The root of the problem is easy to find—the economic model that was set up with the advent of satellite technology and simulcasting in the 1970s. But with betting off-track, where the majority of handle now originates, it’s apparent the way takeout is distributed today is putting a strain on horsemen and the tracks that put on the races.
The future of ADW was front and center at the 55th annual Jockey Club Round Table Aug. 19. Presentations were made by Robert Evans, president and CEO of Churchill Downs; David Nathanson, senior vice president and general manager of TVG; and Joe Santanna, president and chairman of the National Horsemen’s Benevolent and Protective Association.
All made compelling arguments; however, the future of how the sport will be presented is plenty murky.
Evans is banking on the future with technology.

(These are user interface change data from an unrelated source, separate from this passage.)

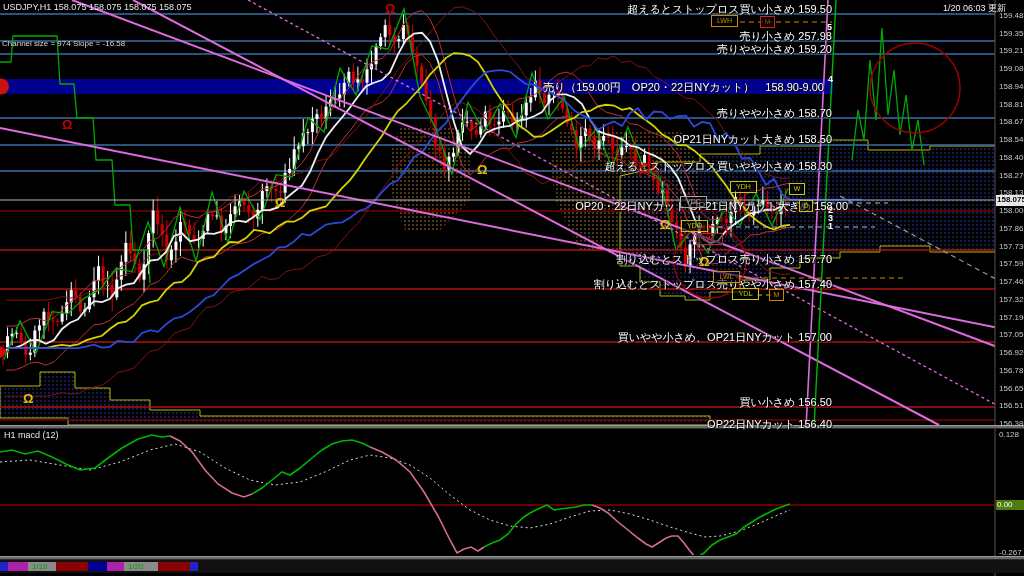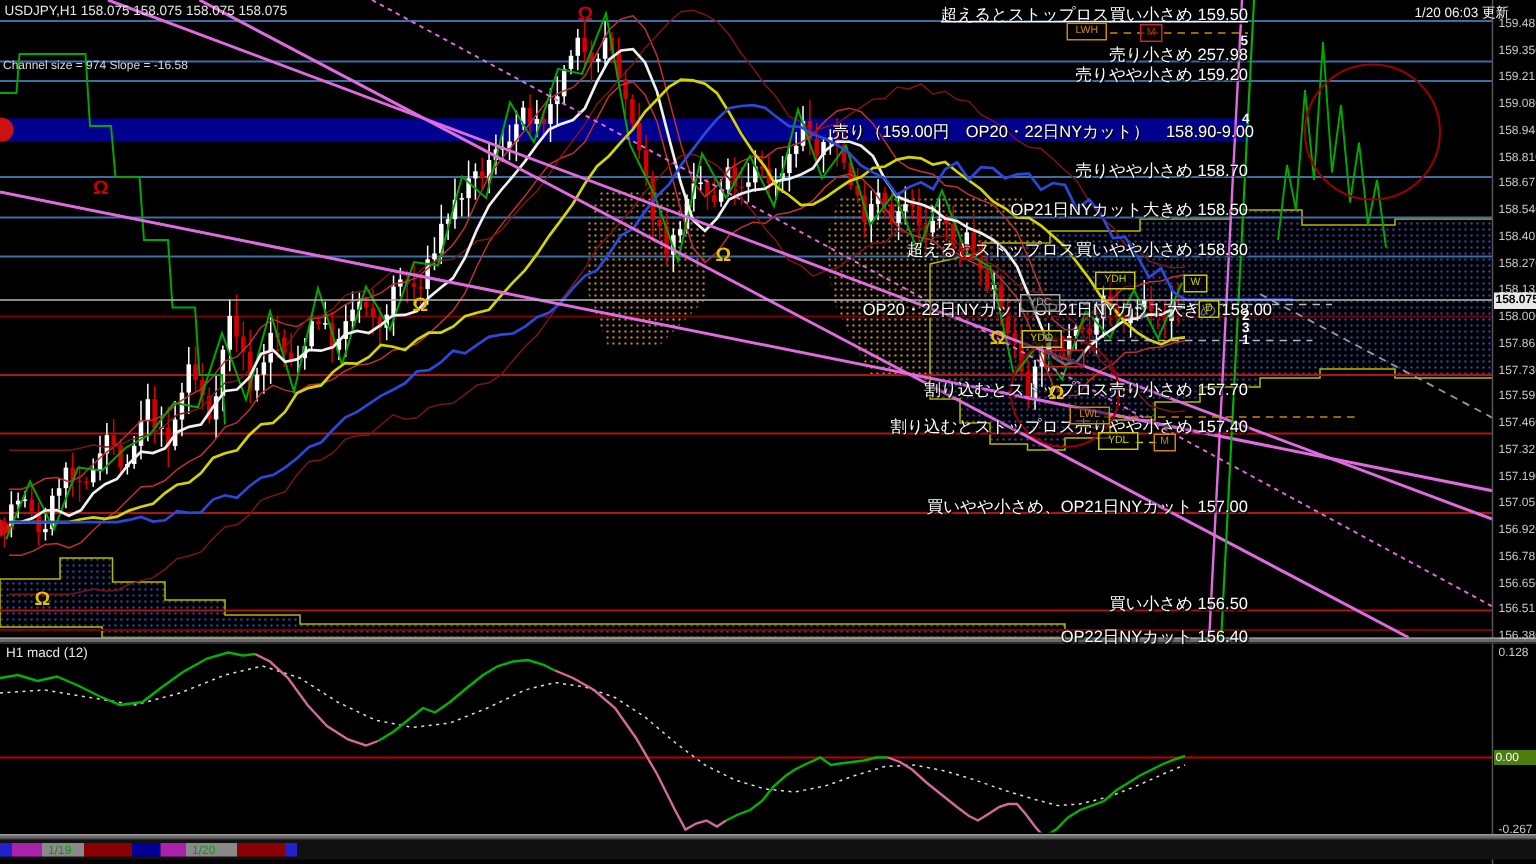--- a/index.html
+++ b/index.html
@@ -482,7 +482,7 @@
       <div class="tag" style="top: 500px; height: 10px; background: #4d7c0f; color: rgb(255, 255, 255);">0.00</div>
       <div class="axlbl" style="top: 548px;">-0.267</div>
       <div class="axlbl" style="top: 561px;">75959</div>
-      <div class="anno" style="top: 2px; right: 192px; text-decoration: underline;">超えるとストップロス買い小さめ 159.50</div>
+      <div class="anno" style="top: 2px; right: 192px;">超えるとストップロス買い小さめ 159.50</div>
       <div class="anno" style="top: 29px; right: 192px;">売り小さめ 257.98</div>
       <div class="anno" style="top: 42px; right: 192px;">売りやや小さめ 159.20</div>
       <div class="anno" style="top: 80px; right: 188px;">売り（159.00円　OP20・22日NYカット）　158.90-9.00</div>

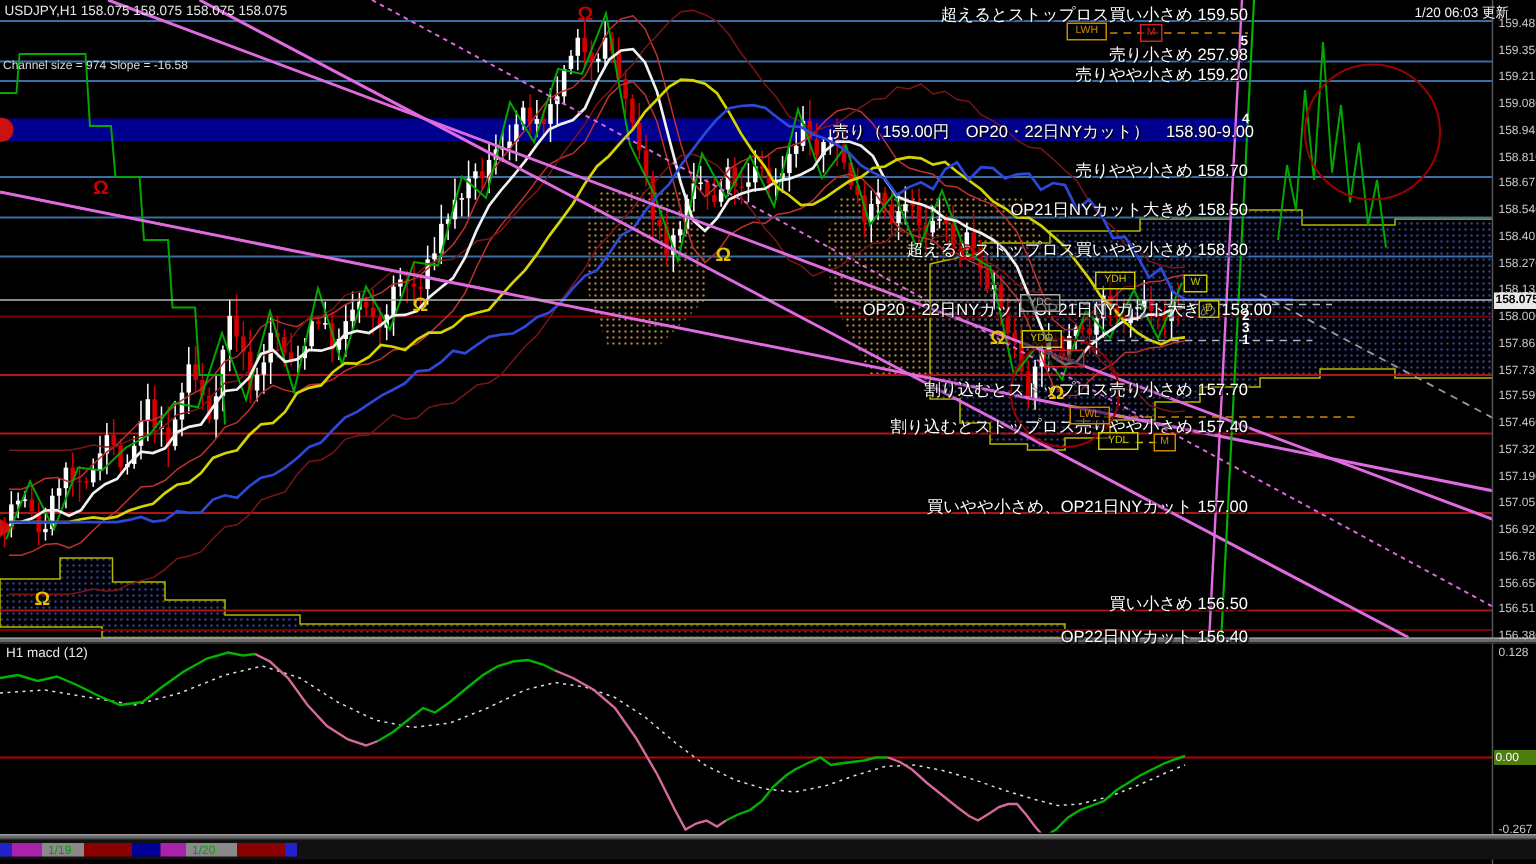--- a/index.html
+++ b/index.html
@@ -485,7 +485,7 @@
       <div class="anno" style="top: 2px; right: 192px;">超えるとストップロス買い小さめ 159.50</div>
       <div class="anno" style="top: 29px; right: 192px;">売り小さめ 257.98</div>
       <div class="anno" style="top: 42px; right: 192px;">売りやや小さめ 159.20</div>
-      <div class="anno" style="top: 80px; right: 188px;">売り（159.00円　OP20・22日NYカット）　158.90-9.00</div>
+      <div class="anno" style="top: 80px; right: 200px;">売り（159.00円　OP20・22日NYカット）　158.90-9.00</div>
       <div class="anno" style="top: 106px; right: 192px;">売りやや小さめ 158.70</div>
       <div class="anno" style="top: 132px; right: 192px; text-align: center;">OP21日NYカット大きめ 158.50</div>
       <div class="anno" style="top: 159px; right: 192px;">超えるとストップロス買いやや小さめ 158.30</div>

One of his keys to online success is Internet Protocol TV, or IPTV, which is essentially television online. He admits it’s “not ready for prime time” yet but feels it will get better quickly.

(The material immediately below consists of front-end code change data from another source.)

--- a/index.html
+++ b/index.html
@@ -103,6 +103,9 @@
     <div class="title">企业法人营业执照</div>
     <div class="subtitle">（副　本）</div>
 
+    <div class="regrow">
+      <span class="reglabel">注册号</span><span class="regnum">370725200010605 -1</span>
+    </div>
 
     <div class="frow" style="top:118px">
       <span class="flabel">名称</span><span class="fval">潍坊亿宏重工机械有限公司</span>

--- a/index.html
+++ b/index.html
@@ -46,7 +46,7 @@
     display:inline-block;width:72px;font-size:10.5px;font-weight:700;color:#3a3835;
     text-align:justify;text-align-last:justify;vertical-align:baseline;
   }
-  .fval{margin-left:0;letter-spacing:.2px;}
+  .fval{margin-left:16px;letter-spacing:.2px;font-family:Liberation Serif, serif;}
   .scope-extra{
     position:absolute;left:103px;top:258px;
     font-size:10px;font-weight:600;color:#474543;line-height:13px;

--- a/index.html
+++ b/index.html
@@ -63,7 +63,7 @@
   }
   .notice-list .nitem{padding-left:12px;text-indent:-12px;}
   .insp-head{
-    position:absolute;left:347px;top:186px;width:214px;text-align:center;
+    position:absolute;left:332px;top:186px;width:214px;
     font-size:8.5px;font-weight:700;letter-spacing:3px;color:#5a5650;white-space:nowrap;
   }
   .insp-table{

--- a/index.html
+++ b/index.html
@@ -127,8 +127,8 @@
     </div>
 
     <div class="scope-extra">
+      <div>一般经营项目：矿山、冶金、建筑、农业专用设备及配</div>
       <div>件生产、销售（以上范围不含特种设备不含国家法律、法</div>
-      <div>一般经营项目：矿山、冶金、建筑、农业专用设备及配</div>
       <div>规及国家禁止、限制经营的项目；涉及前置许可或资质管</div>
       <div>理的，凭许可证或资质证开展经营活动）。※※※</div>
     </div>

Nathanson hammered home the fact “people will bet on what they can watch on television.” That concept isn’t in doubt, but what can be questioned is how we’ll watch television in the future.
With the rapid expansion of on-demand content online offered by the networks, the growth of sites like YouTube, and the advancements in wireless products, who knows where, what, or how we’ll view “television” in the coming years?

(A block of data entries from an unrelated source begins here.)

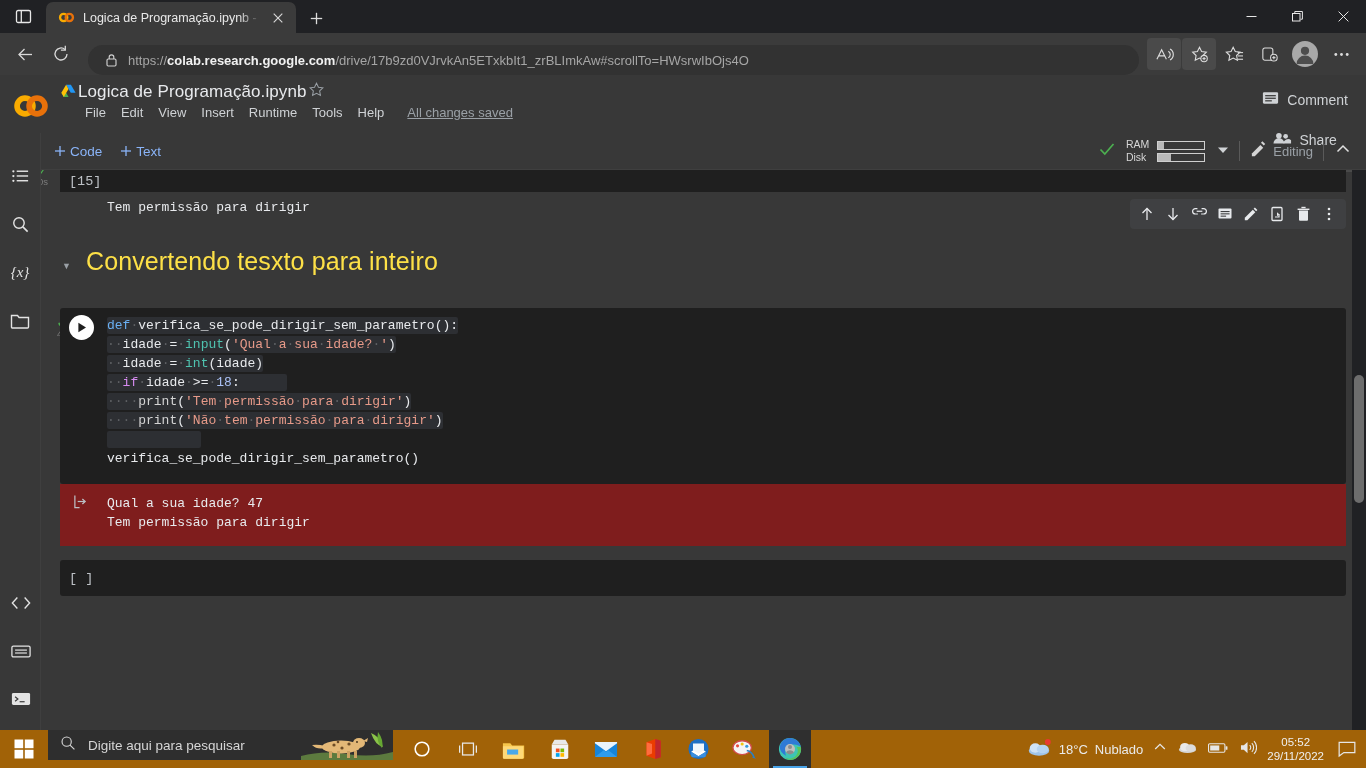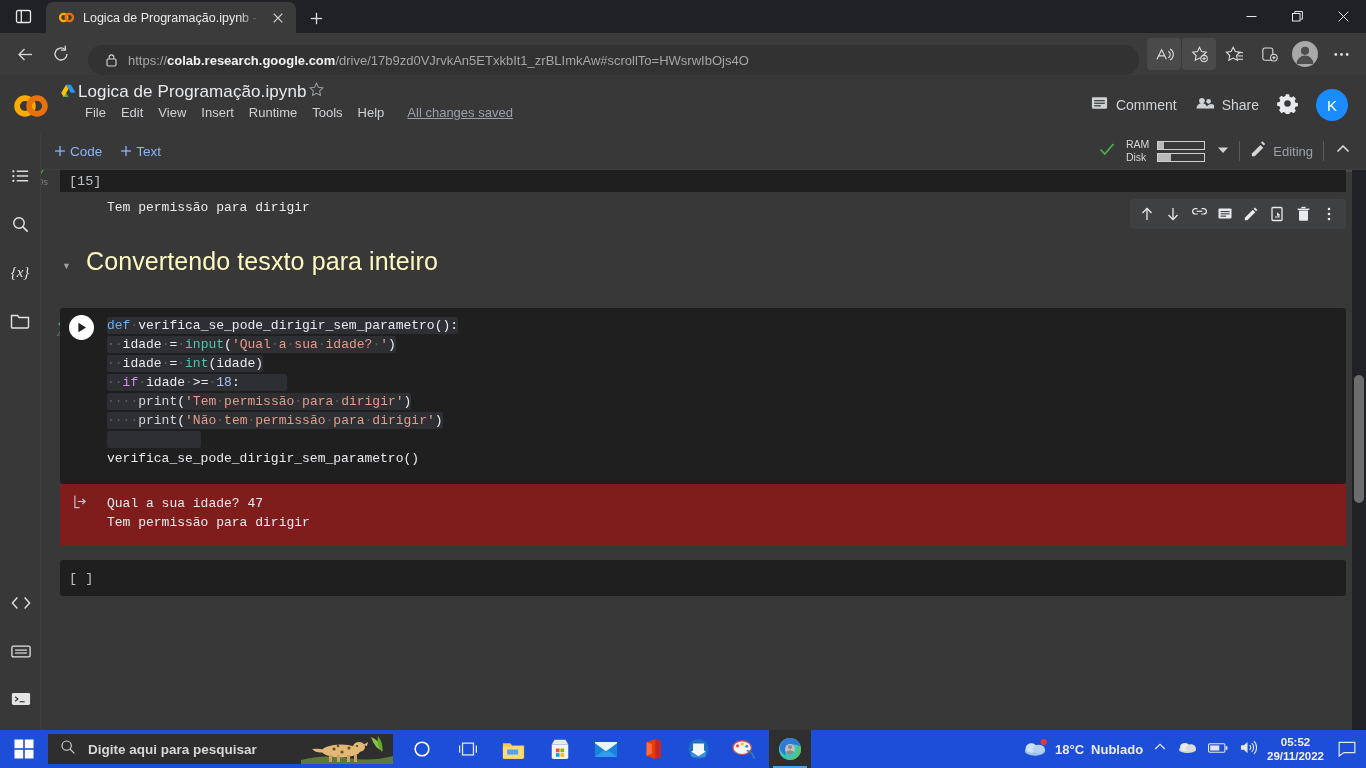--- a/index.html
+++ b/index.html
@@ -126,7 +126,7 @@
   }
   .colab-header-right {
     margin-left: auto; display: flex; align-items: center;
-    gap: 18px; padding: 14px 18px 0 0;
+    gap: 18px; padding: 14px 18px 0 0; flex-direction: column;
   }
   .hdr-btn { display: flex; align-items: center; gap: 7px; color: #cfd2d5; font-size: 14px; }
   .hdr-avatar {

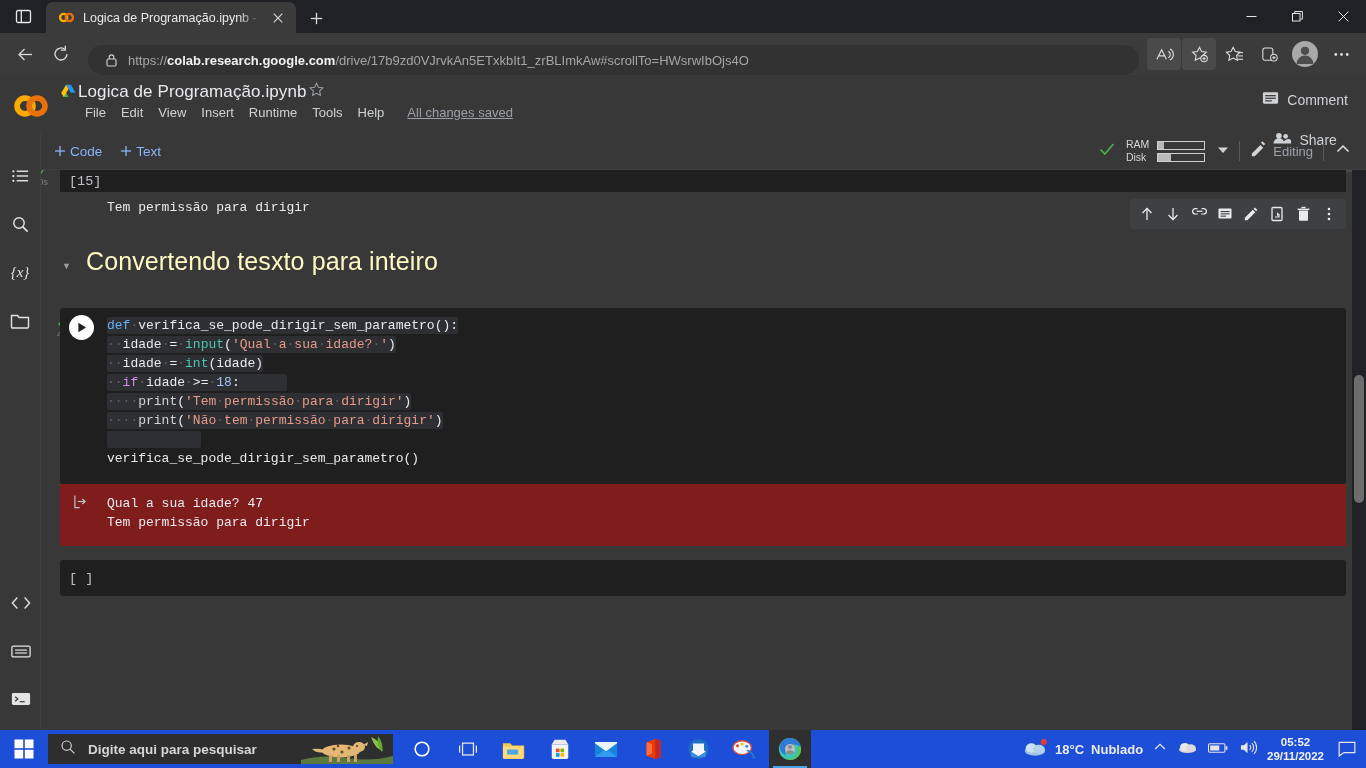--- a/index.html
+++ b/index.html
@@ -216,7 +216,7 @@
     color: #9aa0a6; font-size: 9px;
   }
   .md-heading {
-    color: #fef9c3; font-size: 25px; font-weight: 400;
+    color: #fde047; font-size: 25px; font-weight: 400;
     padding-left: 26px; letter-spacing: .1px;
   }
   .cell-toolbar {

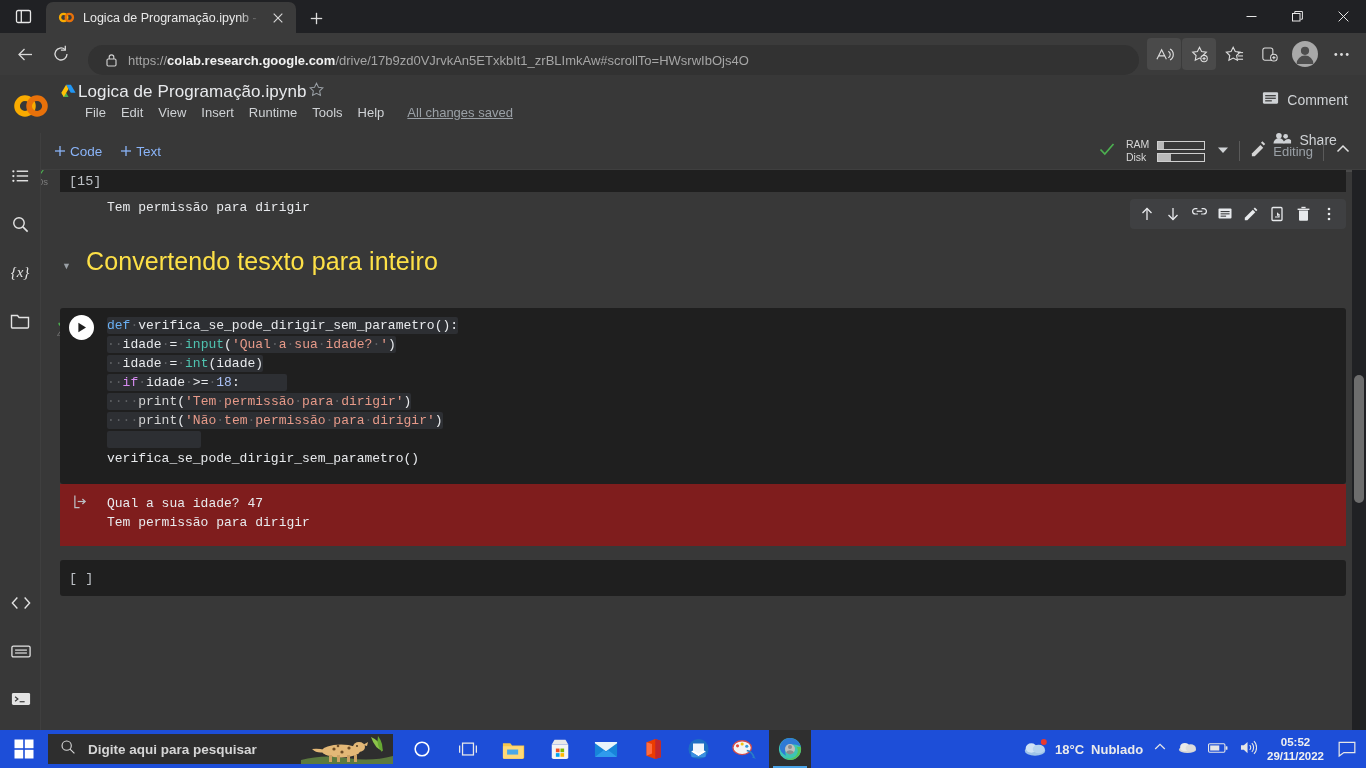--- a/index.html
+++ b/index.html
@@ -311,8 +311,8 @@
   
   .taskbar {
     position: absolute; left: 0; top: 730px; width: 1366px; height: 38px;
-    background: #1d4ed8;
-    display: flex; align-items: center; font-weight: bold;
+    background: #a16207;
+    display: flex; 
   }
   .start-btn {
     width: 48px; height: 38px;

Can an industry wait and watch? Probably not.
Alan Marzelli of The Jockey Club provided the closing remarks on the topic and made an easy-to-follow presentation showing the drop-off in attendance in Major League Baseball following the 1994 strike that eventually ended the season and canceled the World Series. It wasn’t until 1998 that baseball recovered from internal fighting and bickering to return to its pre-strike attendance levels.
“Can racing afford to do the same?” Marzelli asked. “The view here is we won’t solve this or any of our major racing problems by each going our own way.”
Thoroughbred racing’s fractious nature has been worn like a scarlet letter for as long as anyone can remember. We’re at yet another crossroads, with the entire economic model being questioned.
If we are divided, we’ll be conquered.
It was a pleasant surprise to see New York Racing Association’s racing secretary P.J. Campo card a two-mile allowance race on a Saratoga Saturday (Aug. 18). He noted he’s been with NYRA for 11 years and couldn’t recall running a race at that distance—on the main track and not over jumps—at the Spa. Even though it’s only one event, it’s a move in the right direction to showcase stamina in the Thoroughbred.
There was a time when Belmont Park’s two-mile Jockey Club Gold Cup was the championship-defining race near the end of the racing year. Martha Gerry’s Forego won it in 1974, the next-to-last year it was run at that trip. This year’s grade I Gold Cup will be run Sept. 30 at 1 1/4 miles.